My First Hytale Review
By Panda
Hello everyone, and welcome back to the first ever review—or first look—at Hytale on our newly rebranded website. I’m calling our site Level Check Arcade, because it’s like an arcade of game reviews made by our team.
Before I start: this game is in Early Access, meaning it currently has bugs and glitches the Hytale team will need to fix over time.
Hytale was officially announced in 2018 with its reveal trailer, but the project itself was being discussed publicly earlier. By late 2016, Hypixel staff were already talking about a serious, funded “new game” in development—the project that would later become Hytale.

Clearing up the “it started as a joke” myth
From my own research over the years, there’s been a rumor that this game wasn’t even supposed to exist—that it started as a joke or as an expectation the internet ran with. I can’t verify any official Hypixel/Hytale developer statement that Hytale “started as a joke.” What is verifiable from older Hypixel forum posts is that, by December 28, 2016, Hypixel staff were describing their new game project as a serious, funded production effort—discussing team allocation, budget growth, and active development, not anything comedic or throwaway.

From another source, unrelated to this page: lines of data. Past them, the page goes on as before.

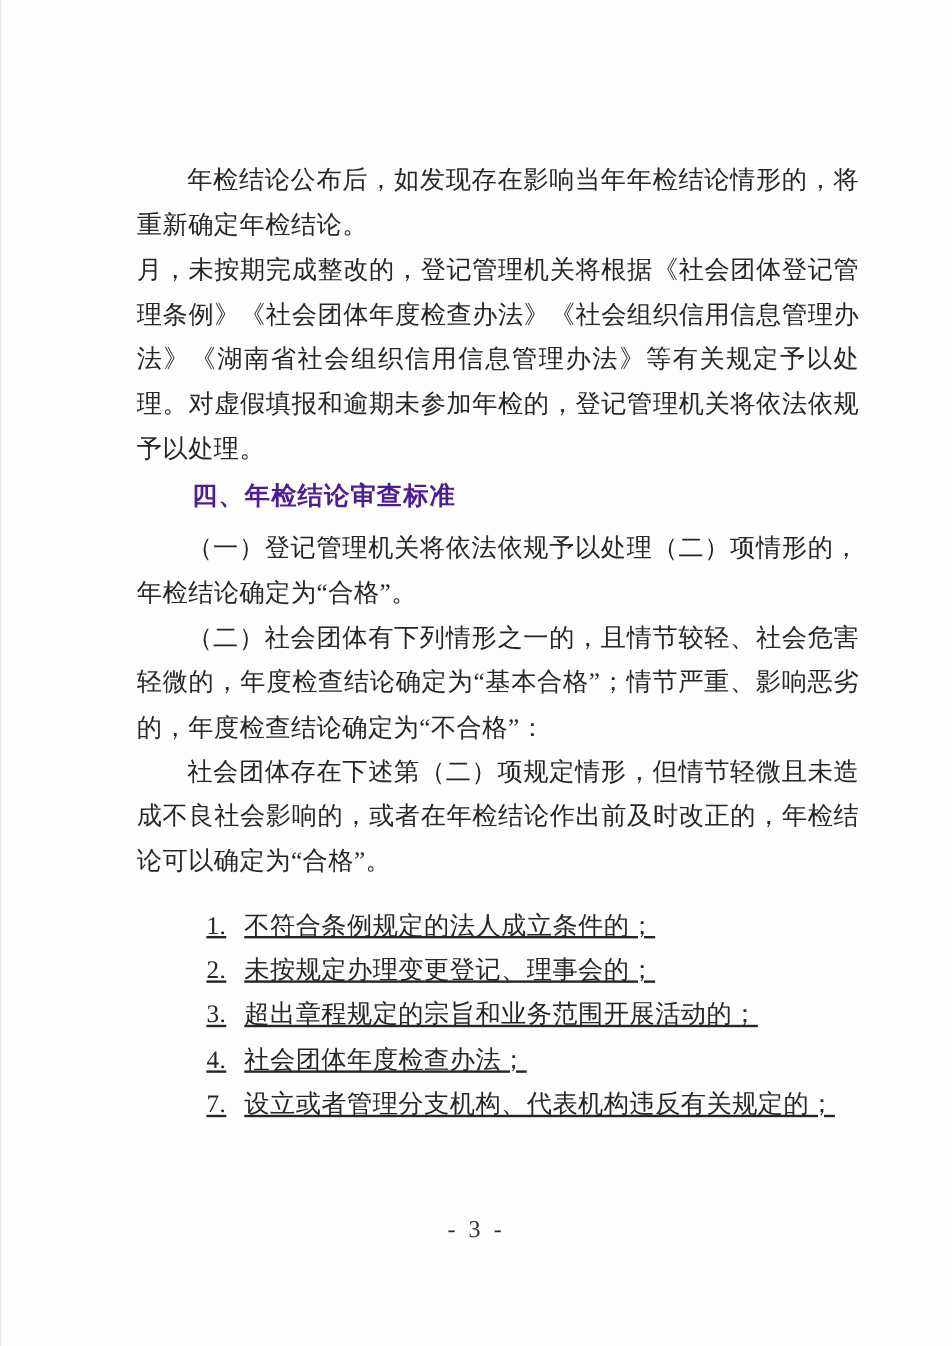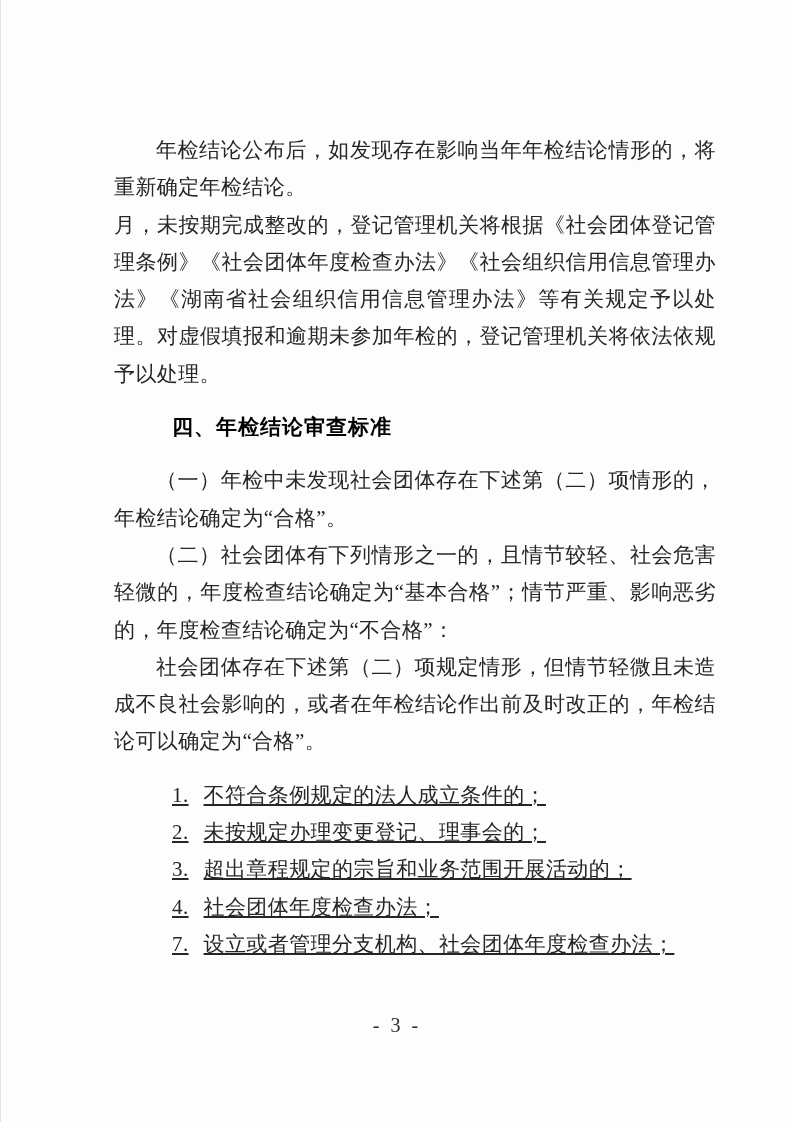--- a/index.html
+++ b/index.html
@@ -29,29 +29,29 @@
     text-align: justify;
   }
   p.para {
     margin: 0;
     padding: 0;
   }
   .indent {
     text-indent: 2em;
   }
   .heading {
-    margin: 16px;
+    margin: 4px;
     padding: 0;
     text-indent: 2em;
     font-size: 21px;
     line-height: 37.3px;
     font-weight: 700;
     letter-spacing: 1px;
-    font-family: Liberation Serif, serif;
-    color: #000000;
+    font-family: Liberation Mono, monospace;
+    color: #4c1d95;
   }
   .list {
     margin: 16px;
     padding: 0;
     text-decoration: underline;
   }
   .list-item {
     text-indent: 2em;
   }
   .li-num {
@@ -73,40 +73,40 @@
 
 <div class="page">
   <div class="content">
 
     <p class="para indent">年检结论公布后，如发现存在影响当年年检结论情形的，将重新确定年检结论。</p>
 
     <p class="para">月，未按期完成整改的，登记管理机关将根据《社会团体登记管理条例》《社会团体年度检查办法》《社会组织信用信息管理办法》《湖南省社会组织信用信息管理办法》等有关规定予以处理。对虚假填报和逾期未参加年检的，登记管理机关将依法依规予以处理。</p>
 
     <h2 class="heading">四、年检结论审查标准</h2>
 
-    <p class="para indent">（一）年检中未发现社会团体存在下述第（二）项情形的，年检结论确定为“合格”。</p>
+    <p class="para indent">（一）登记管理机关将依法依规予以处理（二）项情形的，年检结论确定为“合格”。</p>
 
     <p class="para indent">（二）社会团体有下列情形之一的，且情节较轻、社会危害轻微的，年度检查结论确定为“基本合格”；情节严重、影响恶劣的，年度检查结论确定为“不合格”：</p>
 
     <p class="para indent">社会团体存在下述第（二）项规定情形，但情节轻微且未造成不良社会影响的，或者在年检结论作出前及时改正的，年检结论可以确定为“合格”。</p>
 
     <div class="list">
       <div class="list-item">
         <span class="li-num">1.</span><span class="li-text">不符合条例规定的法人成立条件的；</span>
       </div>
       <div class="list-item">
         <span class="li-num">2.</span><span class="li-text">未按规定办理变更登记、理事会的；</span>
       </div>
       <div class="list-item">
         <span class="li-num">3.</span><span class="li-text">超出章程规定的宗旨和业务范围开展活动的；</span>
       </div>
       <div class="list-item">
         <span class="li-num">4.</span><span class="li-text">社会团体年度检查办法；</span>
       </div>
       <div class="list-item">
-        <span class="li-num">7.</span><span class="li-text">设立或者管理分支机构、社会团体年度检查办法；</span>
+        <span class="li-num">7.</span><span class="li-text">设立或者管理分支机构、代表机构违反有关规定的；</span>
       </div>
     </div>
 
   </div>
 
   <div class="footer">- 3 -</div>
 </div>
 
 </body></html>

The “it began as a joke” framing seems to come from community discussion and repetition—memes and forum chatter that can harden into “common knowledge” over time even without a real developer quote.

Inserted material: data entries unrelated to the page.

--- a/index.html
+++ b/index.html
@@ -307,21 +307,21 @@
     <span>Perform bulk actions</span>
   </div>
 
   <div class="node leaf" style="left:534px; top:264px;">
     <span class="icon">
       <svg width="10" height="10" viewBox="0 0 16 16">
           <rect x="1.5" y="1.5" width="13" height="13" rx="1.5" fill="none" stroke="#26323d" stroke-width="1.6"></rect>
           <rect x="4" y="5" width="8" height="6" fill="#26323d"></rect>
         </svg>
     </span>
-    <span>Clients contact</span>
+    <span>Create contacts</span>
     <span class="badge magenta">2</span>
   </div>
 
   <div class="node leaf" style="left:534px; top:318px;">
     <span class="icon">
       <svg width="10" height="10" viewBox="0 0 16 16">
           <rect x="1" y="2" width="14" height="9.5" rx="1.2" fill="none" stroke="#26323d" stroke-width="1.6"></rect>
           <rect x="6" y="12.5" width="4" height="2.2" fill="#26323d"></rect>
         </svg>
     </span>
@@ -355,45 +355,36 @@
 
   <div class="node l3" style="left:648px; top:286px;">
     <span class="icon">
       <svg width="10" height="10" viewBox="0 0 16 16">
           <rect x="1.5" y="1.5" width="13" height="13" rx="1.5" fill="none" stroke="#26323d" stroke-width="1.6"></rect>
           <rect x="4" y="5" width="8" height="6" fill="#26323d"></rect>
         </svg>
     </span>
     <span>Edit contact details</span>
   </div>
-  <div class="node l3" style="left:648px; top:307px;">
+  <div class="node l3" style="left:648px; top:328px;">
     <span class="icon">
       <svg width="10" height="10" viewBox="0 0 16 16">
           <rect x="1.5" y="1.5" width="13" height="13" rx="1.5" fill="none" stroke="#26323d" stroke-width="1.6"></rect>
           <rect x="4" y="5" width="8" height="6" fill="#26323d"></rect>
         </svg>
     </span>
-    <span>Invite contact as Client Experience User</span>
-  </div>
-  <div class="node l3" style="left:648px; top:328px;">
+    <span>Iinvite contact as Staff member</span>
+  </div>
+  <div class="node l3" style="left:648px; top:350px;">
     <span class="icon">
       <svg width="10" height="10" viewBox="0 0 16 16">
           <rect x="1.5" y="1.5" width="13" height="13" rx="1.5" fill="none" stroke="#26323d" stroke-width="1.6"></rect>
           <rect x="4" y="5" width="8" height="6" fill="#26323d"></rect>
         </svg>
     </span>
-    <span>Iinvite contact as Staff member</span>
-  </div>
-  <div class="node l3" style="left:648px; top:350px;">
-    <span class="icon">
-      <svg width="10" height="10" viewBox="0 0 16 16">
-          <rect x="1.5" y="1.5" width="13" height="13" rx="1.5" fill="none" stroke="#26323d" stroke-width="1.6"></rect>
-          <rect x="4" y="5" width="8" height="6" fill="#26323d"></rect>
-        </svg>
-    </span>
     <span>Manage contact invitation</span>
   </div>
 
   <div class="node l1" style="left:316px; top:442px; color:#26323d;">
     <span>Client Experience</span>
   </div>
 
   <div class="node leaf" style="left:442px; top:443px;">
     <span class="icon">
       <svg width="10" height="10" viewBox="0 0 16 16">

As concept art and teasers started popping up to build hype, fans began calling it “Minecraft 2,” “Minecraft’s biggest threat,” or “Minecraft rival.” I’ve personally seen a lot of voxel games fail to stand the test of time, even when people swore they’d be “the one” to compete with Minecraft. The closest projects I’ve seen that could compete are Everwind and Outerverse, but that’s my biased take. Here, we try our best to stay fair and look at both sides.

The development drama (This has been fact-checked)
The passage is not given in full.